The Man hates the idea that a person can be a symptom, but accepts it for the sake of something he can’t immediately put his finger on.

It did not last.

She had been a band aid placed over a wound that the Man preferred not to examine too closely.

Then he came back to Poland.

There was unfinished business.

He returned to Gdynia. To Joanna. To the dogs. The house by the sea.

Then, after two days back in Warsaw, he met M.

Later he would tell people that he knew the moment he saw her.

This sounded romantic, which was unfortunate, because what he meant was something worse. He knew, in the way a man sometimes knows that he is about to do something foolish and will do it anyway.

The bar. The smile. The intelligence. The slight sadness. The feeling of being seen.

“I am going to fall in love with her,” thought the Man. He had had the feeling that he was finally ready while on the bus from London to Warsaw. A 32-hour journey that does strange things to the mind.

“Again?” said the Editor.

For seven weeks they had passion.

“You mean they did it,” the Boy says.

Always in his room.

Never hers.

She came to him. Then left.

He became, as he later described it, a sex prisoner of his own making.

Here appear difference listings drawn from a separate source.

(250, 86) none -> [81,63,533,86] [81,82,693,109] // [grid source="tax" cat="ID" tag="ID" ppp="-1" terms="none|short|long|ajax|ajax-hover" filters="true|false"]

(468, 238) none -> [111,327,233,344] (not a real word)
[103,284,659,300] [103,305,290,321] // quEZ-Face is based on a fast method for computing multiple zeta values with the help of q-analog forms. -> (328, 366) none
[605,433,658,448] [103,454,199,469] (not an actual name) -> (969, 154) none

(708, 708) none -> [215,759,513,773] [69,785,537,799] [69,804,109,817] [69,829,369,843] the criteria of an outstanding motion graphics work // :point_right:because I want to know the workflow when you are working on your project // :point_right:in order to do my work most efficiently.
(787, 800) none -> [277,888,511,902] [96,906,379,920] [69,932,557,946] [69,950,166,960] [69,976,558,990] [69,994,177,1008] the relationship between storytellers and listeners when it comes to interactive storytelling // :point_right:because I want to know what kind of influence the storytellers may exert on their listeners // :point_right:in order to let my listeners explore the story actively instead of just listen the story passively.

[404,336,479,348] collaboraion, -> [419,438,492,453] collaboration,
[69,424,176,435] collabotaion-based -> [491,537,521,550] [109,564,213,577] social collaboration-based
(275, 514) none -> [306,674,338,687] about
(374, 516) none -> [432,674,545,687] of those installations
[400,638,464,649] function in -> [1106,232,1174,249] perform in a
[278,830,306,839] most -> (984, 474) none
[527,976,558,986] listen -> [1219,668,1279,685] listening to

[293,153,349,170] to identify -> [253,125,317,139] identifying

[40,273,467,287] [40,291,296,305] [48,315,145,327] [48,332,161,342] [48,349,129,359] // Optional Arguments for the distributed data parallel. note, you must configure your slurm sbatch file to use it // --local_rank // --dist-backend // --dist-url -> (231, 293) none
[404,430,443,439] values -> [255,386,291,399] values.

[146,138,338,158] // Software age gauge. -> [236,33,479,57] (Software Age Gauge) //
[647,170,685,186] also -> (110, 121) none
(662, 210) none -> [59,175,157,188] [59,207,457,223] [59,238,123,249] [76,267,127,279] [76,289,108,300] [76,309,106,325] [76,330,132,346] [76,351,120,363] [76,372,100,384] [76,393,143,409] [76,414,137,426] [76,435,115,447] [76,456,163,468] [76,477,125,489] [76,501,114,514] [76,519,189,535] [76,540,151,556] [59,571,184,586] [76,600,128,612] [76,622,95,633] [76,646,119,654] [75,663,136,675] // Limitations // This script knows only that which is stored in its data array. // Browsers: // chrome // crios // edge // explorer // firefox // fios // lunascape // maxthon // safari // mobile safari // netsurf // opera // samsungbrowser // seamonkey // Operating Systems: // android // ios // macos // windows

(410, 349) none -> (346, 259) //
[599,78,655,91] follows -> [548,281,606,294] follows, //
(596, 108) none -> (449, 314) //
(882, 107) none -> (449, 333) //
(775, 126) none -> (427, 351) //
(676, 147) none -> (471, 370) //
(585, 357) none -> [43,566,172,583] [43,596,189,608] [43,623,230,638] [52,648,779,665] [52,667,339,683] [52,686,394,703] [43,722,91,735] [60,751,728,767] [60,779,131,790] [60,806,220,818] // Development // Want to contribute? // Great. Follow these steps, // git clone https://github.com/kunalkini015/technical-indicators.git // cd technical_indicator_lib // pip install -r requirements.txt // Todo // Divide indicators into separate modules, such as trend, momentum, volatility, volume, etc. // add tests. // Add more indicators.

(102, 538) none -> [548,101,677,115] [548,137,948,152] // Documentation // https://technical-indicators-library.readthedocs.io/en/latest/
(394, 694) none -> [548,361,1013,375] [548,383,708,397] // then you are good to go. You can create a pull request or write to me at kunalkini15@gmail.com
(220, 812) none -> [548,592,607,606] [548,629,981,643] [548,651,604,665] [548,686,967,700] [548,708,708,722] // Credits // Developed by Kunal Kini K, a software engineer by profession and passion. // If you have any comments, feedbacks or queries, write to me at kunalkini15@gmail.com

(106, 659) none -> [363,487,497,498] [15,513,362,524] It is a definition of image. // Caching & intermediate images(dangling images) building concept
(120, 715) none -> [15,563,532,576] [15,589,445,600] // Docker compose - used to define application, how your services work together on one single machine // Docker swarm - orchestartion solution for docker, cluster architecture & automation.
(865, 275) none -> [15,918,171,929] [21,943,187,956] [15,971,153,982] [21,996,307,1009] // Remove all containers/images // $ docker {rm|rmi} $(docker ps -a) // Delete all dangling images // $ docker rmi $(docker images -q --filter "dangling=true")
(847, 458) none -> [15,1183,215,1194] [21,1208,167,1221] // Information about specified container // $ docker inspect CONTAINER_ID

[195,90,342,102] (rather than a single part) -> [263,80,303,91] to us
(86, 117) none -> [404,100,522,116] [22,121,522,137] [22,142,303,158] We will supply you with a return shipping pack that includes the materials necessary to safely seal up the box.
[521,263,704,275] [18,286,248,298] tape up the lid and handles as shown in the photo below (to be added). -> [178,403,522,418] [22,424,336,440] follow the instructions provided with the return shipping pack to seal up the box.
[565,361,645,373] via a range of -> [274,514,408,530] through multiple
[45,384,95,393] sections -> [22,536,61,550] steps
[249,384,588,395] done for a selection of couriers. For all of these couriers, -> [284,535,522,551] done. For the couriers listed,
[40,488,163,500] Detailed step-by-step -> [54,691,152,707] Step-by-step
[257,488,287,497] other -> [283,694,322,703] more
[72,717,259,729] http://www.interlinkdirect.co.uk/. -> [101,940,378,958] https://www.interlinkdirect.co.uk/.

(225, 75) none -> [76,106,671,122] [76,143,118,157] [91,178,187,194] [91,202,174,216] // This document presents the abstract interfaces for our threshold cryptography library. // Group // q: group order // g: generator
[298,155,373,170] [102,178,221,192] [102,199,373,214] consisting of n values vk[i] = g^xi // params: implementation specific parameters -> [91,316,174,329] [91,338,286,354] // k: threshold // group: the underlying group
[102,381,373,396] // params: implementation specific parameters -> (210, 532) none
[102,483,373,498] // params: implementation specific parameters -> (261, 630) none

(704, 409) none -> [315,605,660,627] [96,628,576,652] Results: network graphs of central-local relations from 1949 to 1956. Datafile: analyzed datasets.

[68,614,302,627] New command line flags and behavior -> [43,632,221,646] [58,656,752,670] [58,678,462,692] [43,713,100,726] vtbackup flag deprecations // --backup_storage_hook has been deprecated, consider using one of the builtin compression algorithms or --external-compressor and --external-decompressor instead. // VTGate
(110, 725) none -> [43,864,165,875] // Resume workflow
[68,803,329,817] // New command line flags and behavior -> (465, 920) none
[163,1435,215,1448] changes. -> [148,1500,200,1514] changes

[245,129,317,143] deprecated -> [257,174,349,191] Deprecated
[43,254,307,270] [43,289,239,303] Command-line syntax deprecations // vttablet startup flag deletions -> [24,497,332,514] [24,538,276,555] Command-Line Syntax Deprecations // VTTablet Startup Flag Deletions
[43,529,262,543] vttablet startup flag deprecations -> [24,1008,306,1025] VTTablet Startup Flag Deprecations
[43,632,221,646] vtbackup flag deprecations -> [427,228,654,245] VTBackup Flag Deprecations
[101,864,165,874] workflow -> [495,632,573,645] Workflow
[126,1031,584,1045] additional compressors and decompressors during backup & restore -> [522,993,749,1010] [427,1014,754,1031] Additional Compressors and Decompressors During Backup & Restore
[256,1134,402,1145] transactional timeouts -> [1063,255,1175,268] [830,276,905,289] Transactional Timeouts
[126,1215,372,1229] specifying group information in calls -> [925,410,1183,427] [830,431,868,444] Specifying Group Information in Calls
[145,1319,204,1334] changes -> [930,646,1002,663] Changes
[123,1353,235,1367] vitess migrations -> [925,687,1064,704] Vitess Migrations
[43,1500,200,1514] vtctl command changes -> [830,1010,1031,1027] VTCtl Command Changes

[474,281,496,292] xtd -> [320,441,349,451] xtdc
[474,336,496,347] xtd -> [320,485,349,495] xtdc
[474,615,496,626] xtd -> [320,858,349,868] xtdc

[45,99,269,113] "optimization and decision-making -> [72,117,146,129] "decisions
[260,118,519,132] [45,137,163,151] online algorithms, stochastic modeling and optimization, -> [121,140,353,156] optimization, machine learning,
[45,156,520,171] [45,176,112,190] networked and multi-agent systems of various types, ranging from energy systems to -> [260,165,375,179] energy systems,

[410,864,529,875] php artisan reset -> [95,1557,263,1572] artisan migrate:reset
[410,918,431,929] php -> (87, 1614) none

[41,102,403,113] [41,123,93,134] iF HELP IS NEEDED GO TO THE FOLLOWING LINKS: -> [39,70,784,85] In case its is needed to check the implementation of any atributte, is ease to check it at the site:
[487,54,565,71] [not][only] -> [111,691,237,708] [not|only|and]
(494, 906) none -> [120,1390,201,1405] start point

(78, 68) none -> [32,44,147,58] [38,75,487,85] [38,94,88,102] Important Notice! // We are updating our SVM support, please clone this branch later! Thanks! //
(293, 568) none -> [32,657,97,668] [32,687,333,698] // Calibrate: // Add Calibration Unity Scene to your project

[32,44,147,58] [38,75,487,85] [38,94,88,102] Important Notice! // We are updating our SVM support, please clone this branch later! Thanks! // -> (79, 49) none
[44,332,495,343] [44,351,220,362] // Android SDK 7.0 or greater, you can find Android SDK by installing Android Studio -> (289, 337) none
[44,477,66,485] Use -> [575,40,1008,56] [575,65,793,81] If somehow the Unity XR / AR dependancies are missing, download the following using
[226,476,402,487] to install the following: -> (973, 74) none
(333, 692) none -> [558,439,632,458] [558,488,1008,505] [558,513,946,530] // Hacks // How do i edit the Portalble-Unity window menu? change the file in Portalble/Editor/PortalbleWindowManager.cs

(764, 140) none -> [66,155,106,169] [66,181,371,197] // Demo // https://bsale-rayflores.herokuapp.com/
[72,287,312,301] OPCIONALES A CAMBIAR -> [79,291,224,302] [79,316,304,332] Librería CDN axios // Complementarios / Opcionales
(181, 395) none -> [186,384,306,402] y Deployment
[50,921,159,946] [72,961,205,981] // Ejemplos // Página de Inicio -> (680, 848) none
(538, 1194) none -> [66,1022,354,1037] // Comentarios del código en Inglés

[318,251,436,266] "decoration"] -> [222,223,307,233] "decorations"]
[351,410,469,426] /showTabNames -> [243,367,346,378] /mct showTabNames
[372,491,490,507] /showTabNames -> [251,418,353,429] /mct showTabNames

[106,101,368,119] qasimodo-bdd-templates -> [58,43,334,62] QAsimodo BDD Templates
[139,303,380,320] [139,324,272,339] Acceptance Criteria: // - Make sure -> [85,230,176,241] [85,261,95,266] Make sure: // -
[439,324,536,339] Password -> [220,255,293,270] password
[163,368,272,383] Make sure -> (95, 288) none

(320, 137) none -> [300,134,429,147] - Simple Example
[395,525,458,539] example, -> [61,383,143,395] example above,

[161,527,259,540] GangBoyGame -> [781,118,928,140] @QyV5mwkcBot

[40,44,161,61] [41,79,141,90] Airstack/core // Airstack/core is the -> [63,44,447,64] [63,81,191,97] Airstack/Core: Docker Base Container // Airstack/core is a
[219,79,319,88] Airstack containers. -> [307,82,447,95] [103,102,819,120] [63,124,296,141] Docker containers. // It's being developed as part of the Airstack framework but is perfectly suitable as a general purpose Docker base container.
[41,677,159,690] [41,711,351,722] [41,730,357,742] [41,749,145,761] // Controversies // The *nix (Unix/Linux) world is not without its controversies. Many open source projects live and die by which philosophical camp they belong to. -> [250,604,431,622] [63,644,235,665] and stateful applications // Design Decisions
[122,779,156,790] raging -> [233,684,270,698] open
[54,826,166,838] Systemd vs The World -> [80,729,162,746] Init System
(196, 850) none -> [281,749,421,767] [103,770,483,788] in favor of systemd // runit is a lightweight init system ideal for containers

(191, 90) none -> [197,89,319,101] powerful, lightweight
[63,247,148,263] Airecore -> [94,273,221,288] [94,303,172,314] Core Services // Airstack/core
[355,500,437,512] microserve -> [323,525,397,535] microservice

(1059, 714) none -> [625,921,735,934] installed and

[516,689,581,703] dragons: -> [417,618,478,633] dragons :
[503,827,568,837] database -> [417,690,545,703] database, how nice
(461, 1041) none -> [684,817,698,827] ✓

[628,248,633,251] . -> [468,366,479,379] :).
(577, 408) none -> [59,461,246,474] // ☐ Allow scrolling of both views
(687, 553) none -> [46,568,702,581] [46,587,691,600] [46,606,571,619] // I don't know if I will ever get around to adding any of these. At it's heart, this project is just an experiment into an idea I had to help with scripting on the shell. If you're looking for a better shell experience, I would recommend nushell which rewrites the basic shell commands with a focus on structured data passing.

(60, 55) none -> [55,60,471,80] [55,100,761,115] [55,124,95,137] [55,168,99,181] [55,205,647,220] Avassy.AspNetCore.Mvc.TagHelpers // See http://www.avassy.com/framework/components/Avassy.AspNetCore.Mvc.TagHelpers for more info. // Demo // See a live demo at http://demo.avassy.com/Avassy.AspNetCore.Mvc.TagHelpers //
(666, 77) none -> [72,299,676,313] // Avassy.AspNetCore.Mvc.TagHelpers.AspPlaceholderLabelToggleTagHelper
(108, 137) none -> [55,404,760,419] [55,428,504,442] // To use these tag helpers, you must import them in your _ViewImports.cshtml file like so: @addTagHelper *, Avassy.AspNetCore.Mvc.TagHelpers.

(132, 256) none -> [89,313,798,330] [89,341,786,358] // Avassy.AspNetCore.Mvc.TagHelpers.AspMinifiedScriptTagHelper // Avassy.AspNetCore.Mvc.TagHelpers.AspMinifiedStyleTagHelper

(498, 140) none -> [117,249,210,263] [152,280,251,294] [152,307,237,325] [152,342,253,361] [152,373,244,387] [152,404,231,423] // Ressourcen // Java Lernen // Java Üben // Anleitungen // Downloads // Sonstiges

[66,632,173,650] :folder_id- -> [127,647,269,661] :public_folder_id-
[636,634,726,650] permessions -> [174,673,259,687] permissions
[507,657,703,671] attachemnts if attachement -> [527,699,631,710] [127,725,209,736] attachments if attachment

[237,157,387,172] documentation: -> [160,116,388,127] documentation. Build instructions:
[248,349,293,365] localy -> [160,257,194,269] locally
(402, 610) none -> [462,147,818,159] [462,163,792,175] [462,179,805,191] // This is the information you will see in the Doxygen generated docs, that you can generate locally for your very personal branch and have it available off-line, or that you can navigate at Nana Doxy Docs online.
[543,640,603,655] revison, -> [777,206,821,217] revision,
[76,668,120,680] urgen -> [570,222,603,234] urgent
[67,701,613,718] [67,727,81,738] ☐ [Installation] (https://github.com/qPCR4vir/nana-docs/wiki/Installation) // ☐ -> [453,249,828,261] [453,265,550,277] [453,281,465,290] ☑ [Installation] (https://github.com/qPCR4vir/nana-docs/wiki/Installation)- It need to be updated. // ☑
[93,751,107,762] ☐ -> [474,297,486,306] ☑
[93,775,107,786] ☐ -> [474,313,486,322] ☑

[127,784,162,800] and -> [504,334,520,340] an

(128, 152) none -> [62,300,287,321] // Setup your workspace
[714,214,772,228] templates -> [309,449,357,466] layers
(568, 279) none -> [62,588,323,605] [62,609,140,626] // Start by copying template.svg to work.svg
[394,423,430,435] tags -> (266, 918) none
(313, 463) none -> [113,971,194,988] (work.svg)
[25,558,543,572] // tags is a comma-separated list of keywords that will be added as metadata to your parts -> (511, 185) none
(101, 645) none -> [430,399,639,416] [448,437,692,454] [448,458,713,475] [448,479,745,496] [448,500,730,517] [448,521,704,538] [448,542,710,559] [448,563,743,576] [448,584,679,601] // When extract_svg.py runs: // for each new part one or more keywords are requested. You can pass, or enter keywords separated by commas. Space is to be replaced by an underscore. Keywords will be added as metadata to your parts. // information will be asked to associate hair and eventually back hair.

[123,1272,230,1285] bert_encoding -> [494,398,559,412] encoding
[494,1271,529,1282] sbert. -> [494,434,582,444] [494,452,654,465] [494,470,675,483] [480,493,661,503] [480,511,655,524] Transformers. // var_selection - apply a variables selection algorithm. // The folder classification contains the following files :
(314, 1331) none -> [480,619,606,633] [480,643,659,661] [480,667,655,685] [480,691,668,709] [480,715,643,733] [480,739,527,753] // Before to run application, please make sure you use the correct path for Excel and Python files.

There was pleasure in it. The exhilarating misery of wanting more than one is being given and mistaking that for depth.

Then she cut him out abruptly one January morning. Nothing prepares for such cruelty. A surgical removal. As if the whole episode had been planned. A new life inside her. And the Man not in it.

The Man collapsed. He spent a night in police custody accused of insulting the Polish state – or it may have been treason, he forgets – after one drunken night on Nowy Świat and then a week in bed back in Gdynia.

He looked at the ceiling and repeated the story to himself until it acquired the dignity of myth.

“M wasn’t the exception,” said Joanna.

“She was the thing you needed.”

“What thing?”

“The sword.”

“The sword?”

“You wanted to leave. You couldn’t leave. So you found someone impossible and dramatic and painful and used her to cut through the marriage.”

“That’s not fair.”

“It is.”

The Man wanted to protest.

Because he had loved M.

Because he still did.

Because love had been real.

But there was something in what Joanna said that rang with the horrible, metallic sound of a truth one has been avoiding.

M had not destroyed the marriage. She had made it impossible to rearrange.

Without her, perhaps there would have been discussions. Counselling. Better behaviour. Separate bedrooms. Promises. Then ‘Room 2025.’ “This way, sir, we’ve been expecting you,” the Night Manager says.